Work instructions
In the listing that follows, the range to quote begins at the line that has "left: 190px ->" and ends after the line that has "text: Norfolk ->"; quote it verbatim and add nothing.

Entries shown
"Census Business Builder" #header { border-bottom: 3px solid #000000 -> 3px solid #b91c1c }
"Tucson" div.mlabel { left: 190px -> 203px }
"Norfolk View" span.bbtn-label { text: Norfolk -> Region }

--

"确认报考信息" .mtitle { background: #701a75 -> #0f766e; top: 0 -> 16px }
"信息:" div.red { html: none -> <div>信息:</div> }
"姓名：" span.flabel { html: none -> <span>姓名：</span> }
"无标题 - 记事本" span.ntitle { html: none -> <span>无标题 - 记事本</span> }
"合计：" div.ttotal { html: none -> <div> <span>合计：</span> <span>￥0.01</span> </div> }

Solution
"Tucson" div.mlabel { left: 190px -> 203px }
"Norfolk View" span.bbtn-label { text: Norfolk -> Region }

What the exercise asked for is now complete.